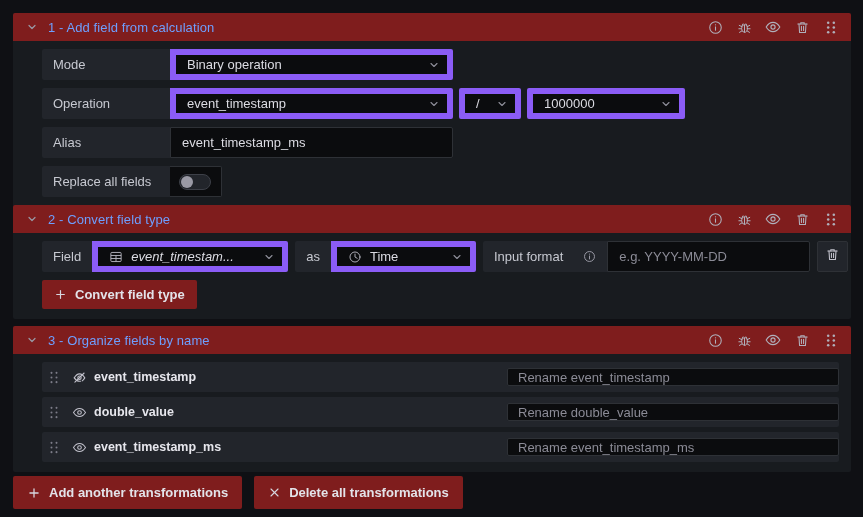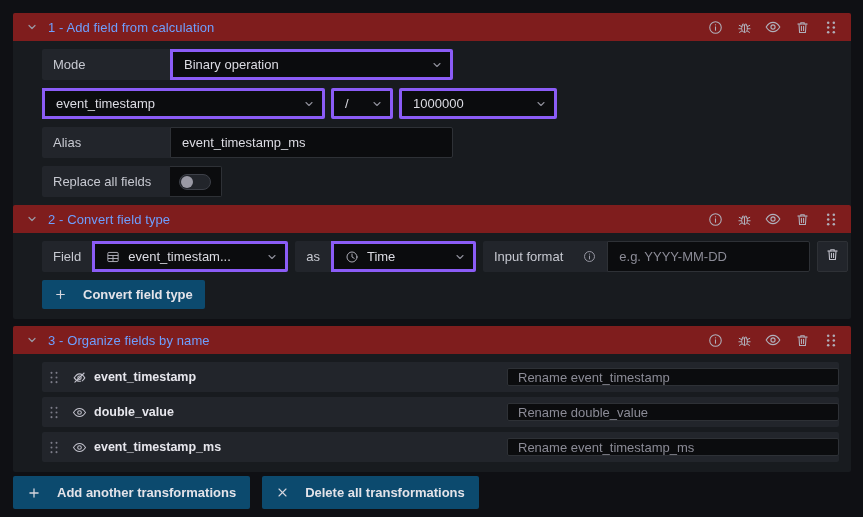--- a/index.html
+++ b/index.html
@@ -86,7 +86,7 @@
   .sel {
     height: 31px;
     background: #0b0c0e;
-    border: 3px solid #8b5cf6;
+    border: 6px solid #8b5cf6;
     border-radius: 0 2px 2px 0;
     display: flex;
     align-items: center;

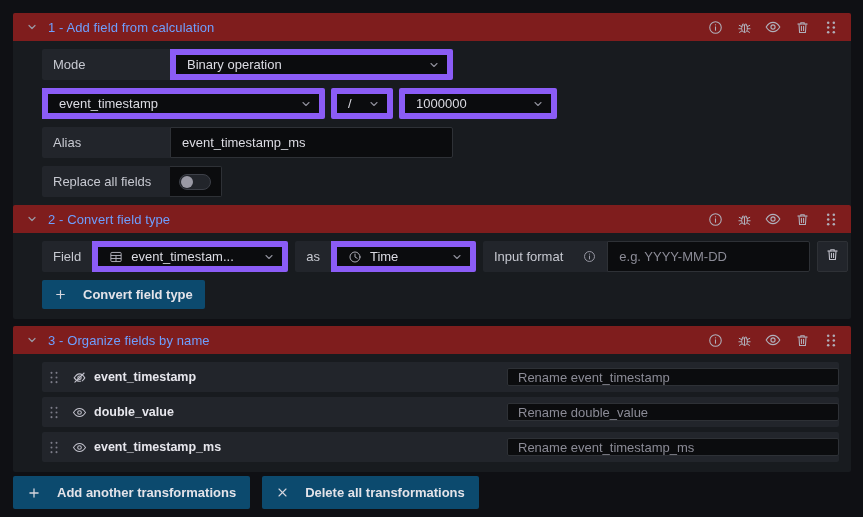--- a/index.html
+++ b/index.html
@@ -290,6 +290,7 @@
       </div>
 
       <div class="frow">
+        <div class="flabel">Operation</div>
         <div class="sel" style="width:283px;">
           <span class="val">event_timestamp</span>
           <span class="caret">

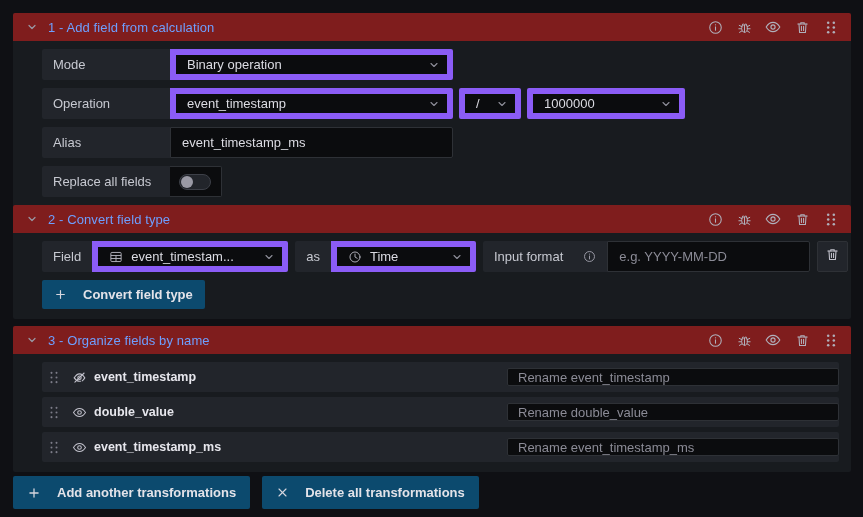--- a/index.html
+++ b/index.html
@@ -391,7 +391,7 @@
     <div class="card-body">
       <div class="frow">
         <div class="flabel auto">Field</div>
-        <div class="sel" style="width:196px;">
+        <div class="sel" style="width:196px;font-style:italic;">
           <span class="lead">
             <svg width="14" height="14" viewBox="0 0 24 24" fill="none" stroke="currentColor" stroke-width="1.6">
                 <rect x="3.2" y="4.2" width="17.6" height="15.6" rx="1.6"></rect>

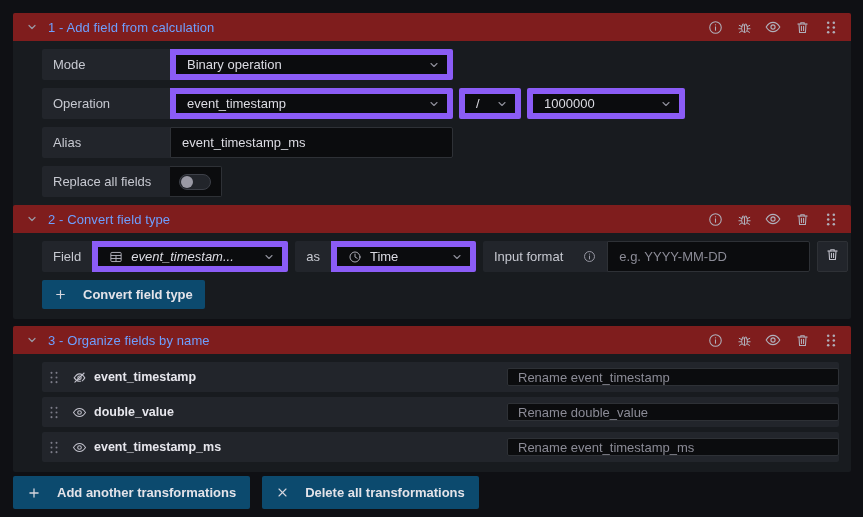--- a/index.html
+++ b/index.html
@@ -148,8 +148,8 @@
     height: 29px;
     display: inline-flex;
     align-items: center;
-    gap: 16px;
-    background: #0c4a6e;
+    gap: 8px;
+    background: #7f1d1d;
     border: none;
     border-radius: 2px;
     color: #e3e3e9;

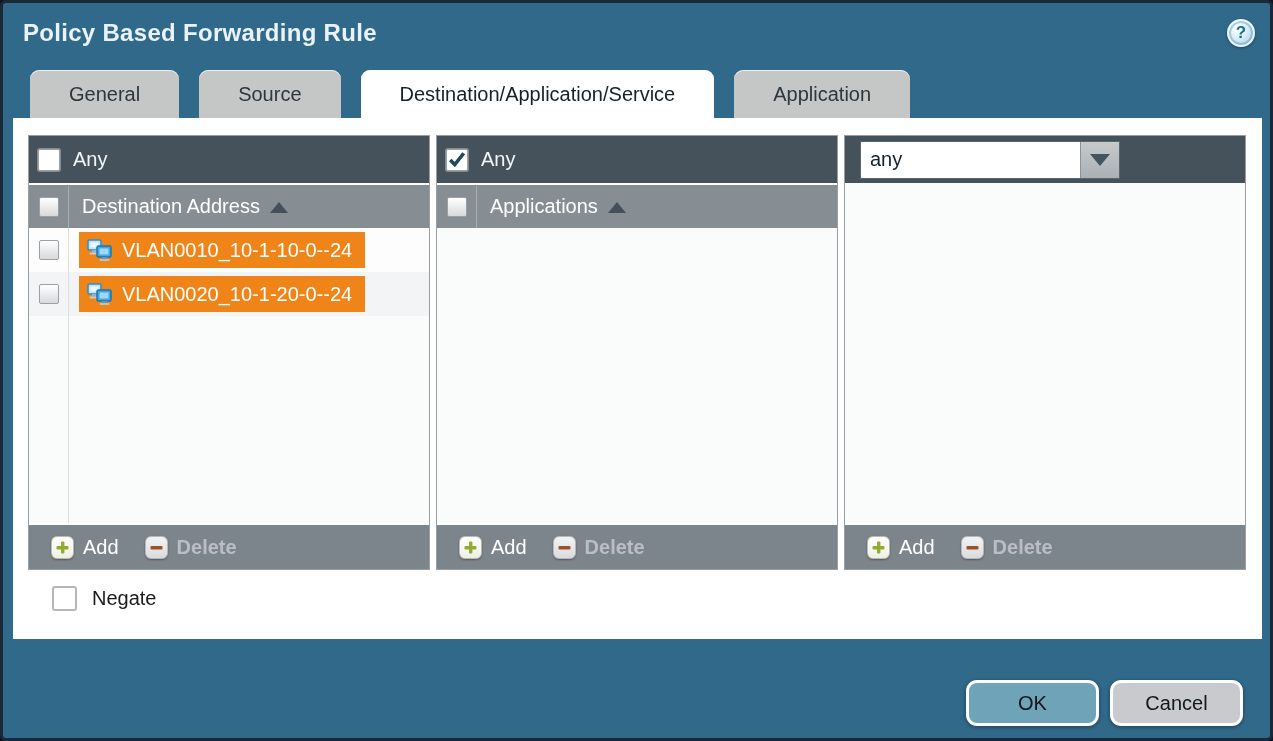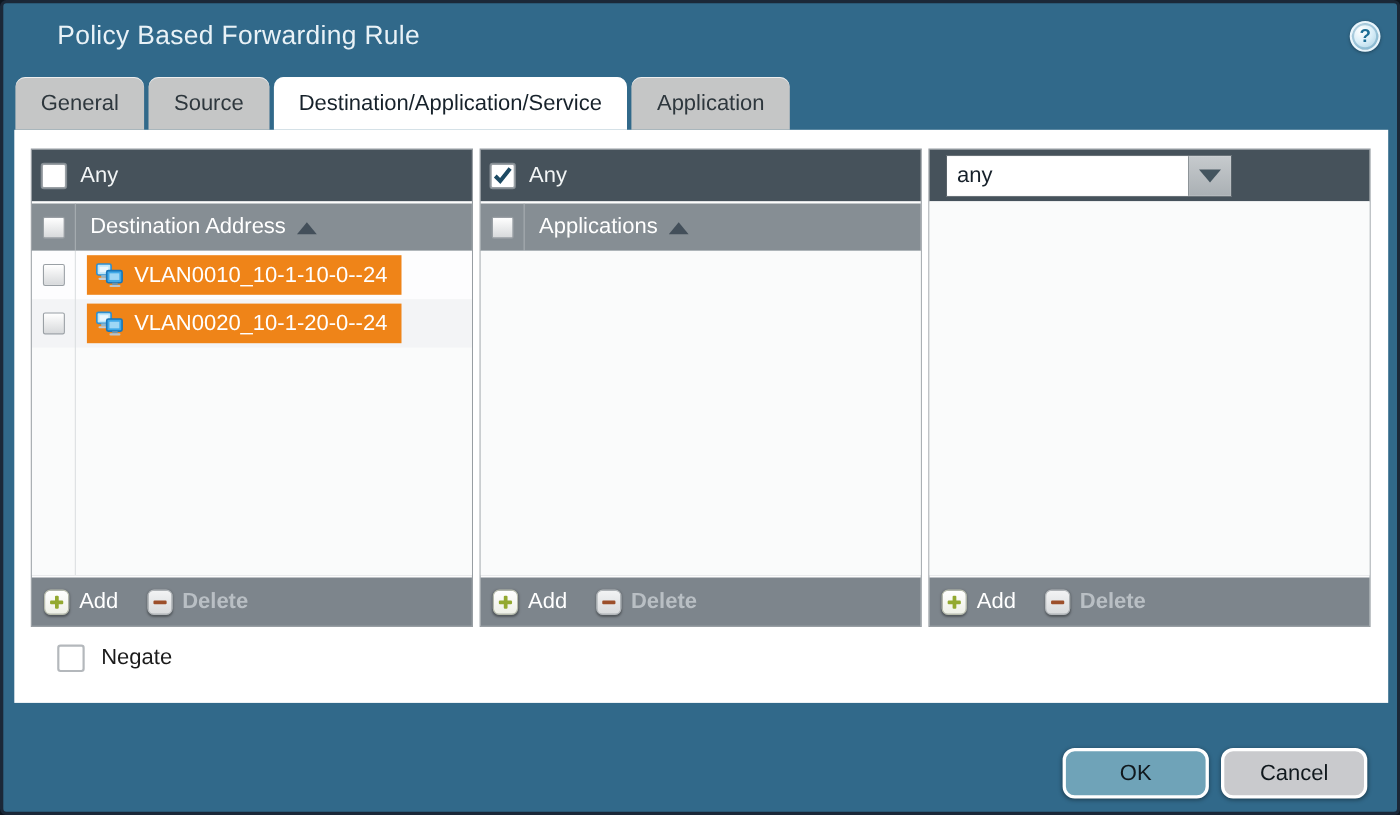--- a/index.html
+++ b/index.html
@@ -22,7 +22,7 @@
     padding-left: 20px; position: relative;
   }
   .title {
-    color: #e9f2f7; font-size: 24px; font-weight: 400; letter-spacing: .3px; margin-left: 29px;
+    color: #e9f2f7; font-size: 24px; font-weight: 700; letter-spacing: .3px;
   }
   .help-icon {
     position: absolute; right: 15px; top: 16px;

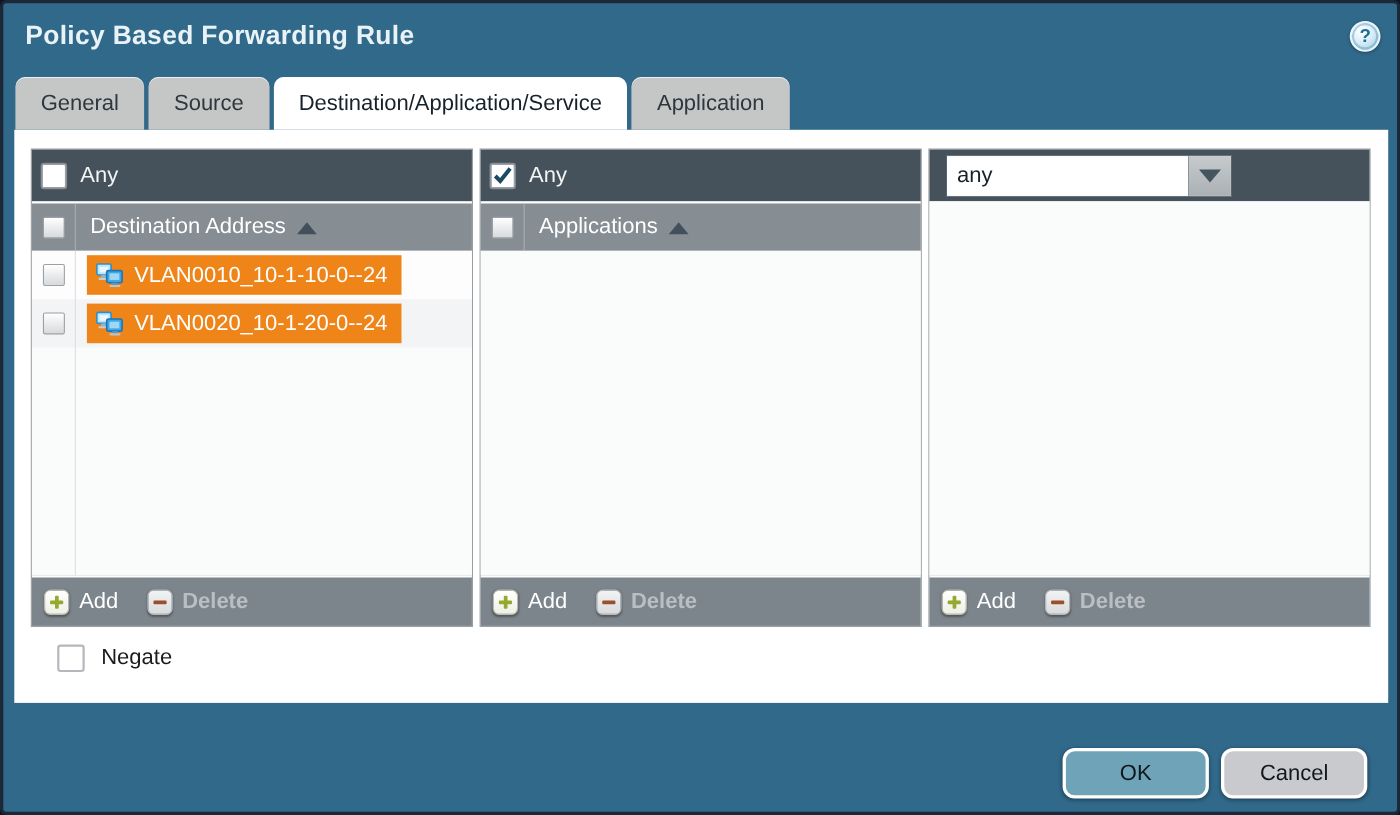--- a/index.html
+++ b/index.html
@@ -38,11 +38,11 @@
     height: 56px; display: flex; align-items: flex-end; padding-left: 11px;
   }
   .tab {
-    height: 48px; line-height: 48px; padding: 0 23px;
+    height: 48px; line-height: 48px; padding: 0 39px;
     background: #c5c6c6; color: #2e373d; font-size: 20px;
     border-radius: 9px 9px 0 0; margin-right: 4px;
     box-shadow: inset 0 1px 0 rgba(255,255,255,.7);
-    cursor: pointer; white-space: nowrap;
+    cursor: pointer; white-space: nowrap; margin-left: 16px;
   }
   .tab.active { background: #ffffff; color: #16212a; }
   

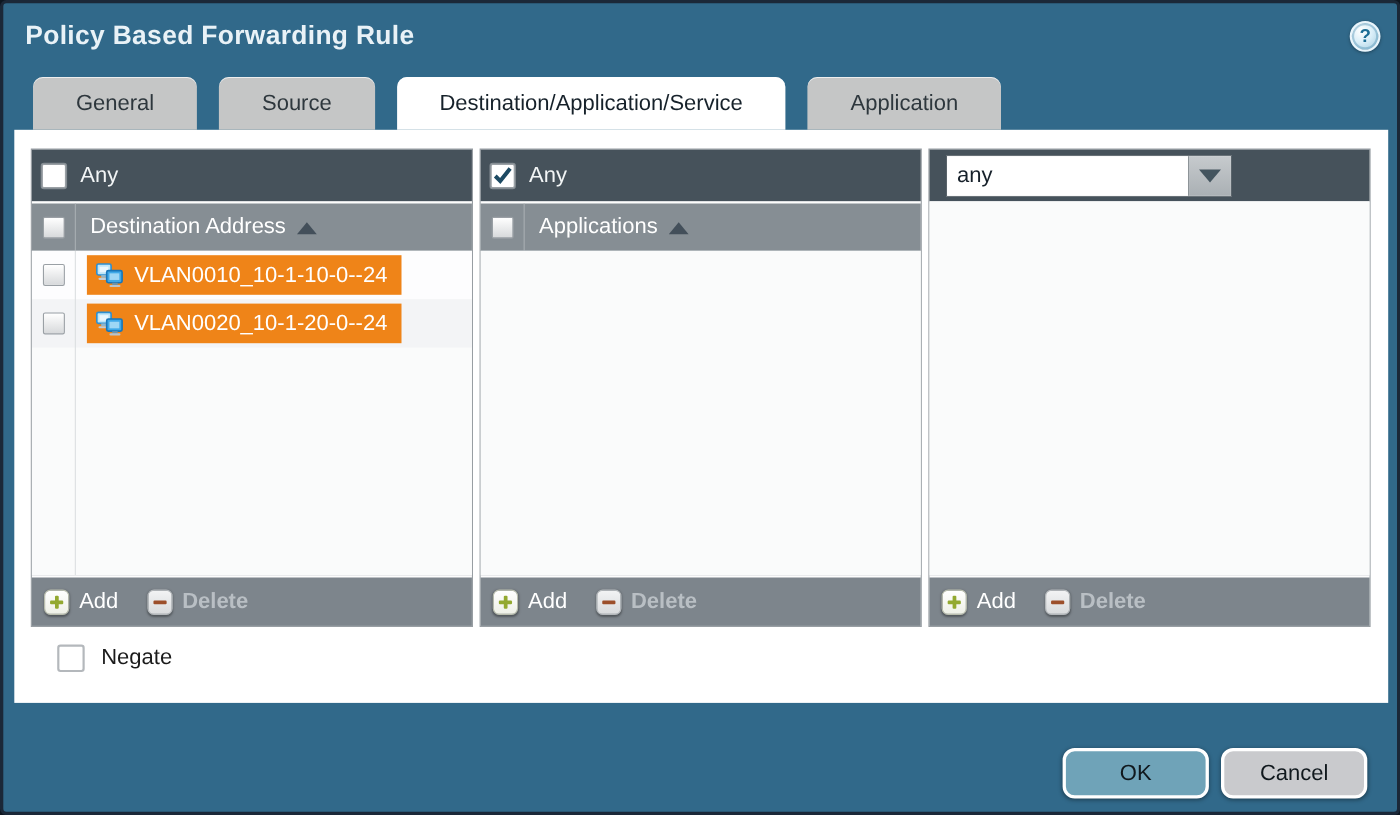--- a/index.html
+++ b/index.html
@@ -93,7 +93,7 @@
   .col-footer {
     height: 46px; flex: 0 0 46px; background: var(--bar_footer, #7d858c);
     border-top: 2px solid #fdfdfd;
-    display: flex; align-items: center; padding-left: 11px; gap: 26px;
+    display: flex; align-items: center; padding-left: 22px; gap: 26px;
   }
   .tool-btn { display: flex; align-items: center; gap: 9px; cursor: pointer; font-size: 20px; }
   .tool-btn.add { color: #ffffff; }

Your task:
Could you return each entry word for word, with the images omitted?

Answer to this task:
--- a/index.html
+++ b/index.html
@@ -86,7 +86,7 @@
   .sel {
     height: 31px;
     background: #0b0c0e;
-    border: 3px solid #8b5cf6;
+    border: 6px solid #8b5cf6;
     border-radius: 0 2px 2px 0;
     display: flex;
     align-items: center;

--- a/index.html
+++ b/index.html
@@ -290,6 +290,7 @@
       </div>
 
       <div class="frow">
+        <div class="flabel">Operation</div>
         <div class="sel" style="width:283px;">
           <span class="val">event_timestamp</span>
           <span class="caret">

--- a/index.html
+++ b/index.html
@@ -391,7 +391,7 @@
     <div class="card-body">
       <div class="frow">
         <div class="flabel auto">Field</div>
-        <div class="sel" style="width:196px;">
+        <div class="sel" style="width:196px;font-style:italic;">
           <span class="lead">
             <svg width="14" height="14" viewBox="0 0 24 24" fill="none" stroke="currentColor" stroke-width="1.6">
                 <rect x="3.2" y="4.2" width="17.6" height="15.6" rx="1.6"></rect>

--- a/index.html
+++ b/index.html
@@ -148,8 +148,8 @@
     height: 29px;
     display: inline-flex;
     align-items: center;
-    gap: 16px;
-    background: #0c4a6e;
+    gap: 8px;
+    background: #7f1d1d;
     border: none;
     border-radius: 2px;
     color: #e3e3e9;

--- a/index.html
+++ b/index.html
@@ -22,7 +22,7 @@
     padding-left: 20px; position: relative;
   }
   .title {
-    color: #e9f2f7; font-size: 24px; font-weight: 400; letter-spacing: .3px; margin-left: 29px;
+    color: #e9f2f7; font-size: 24px; font-weight: 700; letter-spacing: .3px;
   }
   .help-icon {
     position: absolute; right: 15px; top: 16px;

--- a/index.html
+++ b/index.html
@@ -38,11 +38,11 @@
     height: 56px; display: flex; align-items: flex-end; padding-left: 11px;
   }
   .tab {
-    height: 48px; line-height: 48px; padding: 0 23px;
+    height: 48px; line-height: 48px; padding: 0 39px;
     background: #c5c6c6; color: #2e373d; font-size: 20px;
     border-radius: 9px 9px 0 0; margin-right: 4px;
     box-shadow: inset 0 1px 0 rgba(255,255,255,.7);
-    cursor: pointer; white-space: nowrap;
+    cursor: pointer; white-space: nowrap; margin-left: 16px;
   }
   .tab.active { background: #ffffff; color: #16212a; }
   

--- a/index.html
+++ b/index.html
@@ -93,7 +93,7 @@
   .col-footer {
     height: 46px; flex: 0 0 46px; background: var(--bar_footer, #7d858c);
     border-top: 2px solid #fdfdfd;
-    display: flex; align-items: center; padding-left: 11px; gap: 26px;
+    display: flex; align-items: center; padding-left: 22px; gap: 26px;
   }
   .tool-btn { display: flex; align-items: center; gap: 9px; cursor: pointer; font-size: 20px; }
   .tool-btn.add { color: #ffffff; }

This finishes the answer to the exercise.